Hi all,
I have a dumb question about sorts and finds in Servoy, and I have searched the forum first and read McGilly’s book.
Basically, I understand how to get a foundset using a query, I am OK with SQL queries etc but what I can’t work out straight away is the solution to the following:
I want to find, sort and then re-allocate list of client inventory items from the same table. The 3 columns I am interested in are item_ID, client_ID, disposal_date. I want to find all items that have a disposal date (there’s 600 or more records with the table having 100,000+ total records) before a given date (today will do), I want to sort the items by client, then create a disposal order (records in another table) for each client with their items on it.
What I have come up with so far:
- Get a getDataSetByQuery, ORDER BY client_ID ASC - easy.

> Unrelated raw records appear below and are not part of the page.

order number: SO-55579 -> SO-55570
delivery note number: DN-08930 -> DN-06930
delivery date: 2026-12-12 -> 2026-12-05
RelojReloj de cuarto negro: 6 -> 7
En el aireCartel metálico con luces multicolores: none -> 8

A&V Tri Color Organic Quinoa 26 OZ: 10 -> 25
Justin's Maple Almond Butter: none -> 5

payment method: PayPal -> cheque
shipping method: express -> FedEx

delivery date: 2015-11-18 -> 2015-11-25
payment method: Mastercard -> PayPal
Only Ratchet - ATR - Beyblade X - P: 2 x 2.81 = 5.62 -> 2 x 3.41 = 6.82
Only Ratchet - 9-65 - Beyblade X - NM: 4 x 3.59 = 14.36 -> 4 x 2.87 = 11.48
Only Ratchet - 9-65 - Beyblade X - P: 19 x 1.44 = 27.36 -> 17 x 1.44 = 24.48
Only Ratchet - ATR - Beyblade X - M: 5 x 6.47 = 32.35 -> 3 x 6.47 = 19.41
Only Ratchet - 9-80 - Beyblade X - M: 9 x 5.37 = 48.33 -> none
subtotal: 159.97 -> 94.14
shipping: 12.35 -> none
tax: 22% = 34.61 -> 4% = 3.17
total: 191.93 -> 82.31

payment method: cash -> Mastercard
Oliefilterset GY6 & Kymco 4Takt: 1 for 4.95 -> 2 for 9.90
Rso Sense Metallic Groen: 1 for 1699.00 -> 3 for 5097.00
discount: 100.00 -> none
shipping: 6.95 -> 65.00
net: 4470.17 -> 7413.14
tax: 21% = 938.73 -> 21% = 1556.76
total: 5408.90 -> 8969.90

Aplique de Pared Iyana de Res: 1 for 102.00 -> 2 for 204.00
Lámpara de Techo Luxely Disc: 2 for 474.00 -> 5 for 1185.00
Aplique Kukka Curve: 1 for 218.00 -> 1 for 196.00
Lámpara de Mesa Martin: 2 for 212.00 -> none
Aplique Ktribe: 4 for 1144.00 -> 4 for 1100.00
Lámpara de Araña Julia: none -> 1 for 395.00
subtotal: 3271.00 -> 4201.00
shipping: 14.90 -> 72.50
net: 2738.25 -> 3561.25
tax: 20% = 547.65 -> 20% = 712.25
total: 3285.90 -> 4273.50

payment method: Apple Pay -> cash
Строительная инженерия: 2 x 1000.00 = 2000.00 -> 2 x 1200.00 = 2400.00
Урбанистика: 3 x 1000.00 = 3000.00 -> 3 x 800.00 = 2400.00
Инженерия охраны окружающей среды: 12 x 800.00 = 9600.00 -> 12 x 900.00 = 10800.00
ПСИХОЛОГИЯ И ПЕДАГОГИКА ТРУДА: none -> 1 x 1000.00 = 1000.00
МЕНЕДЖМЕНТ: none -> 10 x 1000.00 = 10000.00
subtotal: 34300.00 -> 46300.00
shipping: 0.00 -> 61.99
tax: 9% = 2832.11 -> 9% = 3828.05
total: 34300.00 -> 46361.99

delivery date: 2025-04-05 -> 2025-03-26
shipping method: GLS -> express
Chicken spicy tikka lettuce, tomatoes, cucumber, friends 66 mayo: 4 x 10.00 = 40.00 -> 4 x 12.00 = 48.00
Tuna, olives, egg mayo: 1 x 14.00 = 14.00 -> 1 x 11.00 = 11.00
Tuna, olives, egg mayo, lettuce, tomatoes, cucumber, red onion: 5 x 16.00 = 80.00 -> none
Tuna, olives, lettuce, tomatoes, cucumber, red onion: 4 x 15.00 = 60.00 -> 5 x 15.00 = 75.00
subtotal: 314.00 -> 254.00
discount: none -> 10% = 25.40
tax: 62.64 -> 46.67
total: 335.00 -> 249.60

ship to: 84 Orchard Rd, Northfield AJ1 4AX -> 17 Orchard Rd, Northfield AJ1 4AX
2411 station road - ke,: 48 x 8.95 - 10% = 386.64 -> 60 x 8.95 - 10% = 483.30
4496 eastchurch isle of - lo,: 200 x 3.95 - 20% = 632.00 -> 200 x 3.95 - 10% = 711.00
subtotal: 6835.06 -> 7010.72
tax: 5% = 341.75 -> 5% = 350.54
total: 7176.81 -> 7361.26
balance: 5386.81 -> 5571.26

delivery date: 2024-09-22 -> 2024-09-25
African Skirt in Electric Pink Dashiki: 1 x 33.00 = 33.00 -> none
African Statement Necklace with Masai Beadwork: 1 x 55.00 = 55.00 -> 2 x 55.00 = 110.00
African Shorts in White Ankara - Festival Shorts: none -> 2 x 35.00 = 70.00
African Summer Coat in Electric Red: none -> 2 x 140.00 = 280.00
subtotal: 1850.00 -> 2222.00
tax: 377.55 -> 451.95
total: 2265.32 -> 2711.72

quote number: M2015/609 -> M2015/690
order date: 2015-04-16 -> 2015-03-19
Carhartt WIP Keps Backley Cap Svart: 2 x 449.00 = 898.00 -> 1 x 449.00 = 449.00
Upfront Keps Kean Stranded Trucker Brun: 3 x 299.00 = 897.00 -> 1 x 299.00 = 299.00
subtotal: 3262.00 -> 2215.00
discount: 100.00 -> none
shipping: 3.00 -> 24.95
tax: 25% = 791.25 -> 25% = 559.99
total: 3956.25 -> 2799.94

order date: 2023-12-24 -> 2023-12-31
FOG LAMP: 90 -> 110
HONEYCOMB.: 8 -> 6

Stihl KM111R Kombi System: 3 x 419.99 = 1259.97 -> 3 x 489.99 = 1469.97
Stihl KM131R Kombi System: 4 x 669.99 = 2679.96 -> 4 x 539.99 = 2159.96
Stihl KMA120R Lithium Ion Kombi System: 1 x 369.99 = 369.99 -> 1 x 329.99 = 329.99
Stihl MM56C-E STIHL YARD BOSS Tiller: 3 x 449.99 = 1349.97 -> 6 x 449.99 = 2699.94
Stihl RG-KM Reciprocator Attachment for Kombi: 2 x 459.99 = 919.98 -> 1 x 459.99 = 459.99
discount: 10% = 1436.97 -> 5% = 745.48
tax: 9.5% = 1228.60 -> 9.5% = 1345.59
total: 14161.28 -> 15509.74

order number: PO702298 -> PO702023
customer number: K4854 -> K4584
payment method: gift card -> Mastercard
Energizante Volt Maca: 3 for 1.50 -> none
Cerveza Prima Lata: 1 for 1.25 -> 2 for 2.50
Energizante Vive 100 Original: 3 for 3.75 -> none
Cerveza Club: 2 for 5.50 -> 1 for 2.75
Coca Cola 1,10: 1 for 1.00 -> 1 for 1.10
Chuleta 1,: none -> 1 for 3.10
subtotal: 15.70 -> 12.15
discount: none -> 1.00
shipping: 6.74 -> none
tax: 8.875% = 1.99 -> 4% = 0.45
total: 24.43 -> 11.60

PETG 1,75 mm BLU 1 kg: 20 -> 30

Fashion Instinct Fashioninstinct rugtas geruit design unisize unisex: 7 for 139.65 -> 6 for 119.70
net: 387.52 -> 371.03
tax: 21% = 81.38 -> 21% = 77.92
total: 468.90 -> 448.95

- Loop through the foundset to find what I’m after - easy
- Create a subset of foundsets - like a relation in a way, that has the records for each separate client to pass to a method (using args client_ID, [array of items])that creates the disposal order - the method to create the disposal orders is easy but how do you ‘SELECT’ from the array?
![Embarassed :oops:]()
I could create a nested loop that goes through the item table and selects the items due for disposal, then passes the foundset array to the method that creates the disposal order, but not every client has items that need disposal, so this seems like an unnecessarily expensive operation.
I suspect it is my ‘FileMaker’ brain that has let me down. This has got to be easy. Clearly I am on a learning curve! I also think I may have gone about it the wrong way. If someone could just point me in the right direction - no code required, just an abstract description of how the pros handle this would be great.
Hi,
I’ll give it a try…
Assuming that you have one table with all the relevant info (not via a join of tables) and that this table has more than 100.000 records, I would let SQL do the number crunching work, and make two queries to be executed with the getDateSetByQuery:
- Get the client_id’s which have at least one item to dispose, something like (for SQL Anywhere):
SELECT DISTINCT client_id
FROM yourTable
WHERE disposal_date <= ? // with ? being the todays date in your example
// and maybe some other statements to limit the result
ORDER BY client_id ASC
This will return all client_id’s having at least one item to dispose.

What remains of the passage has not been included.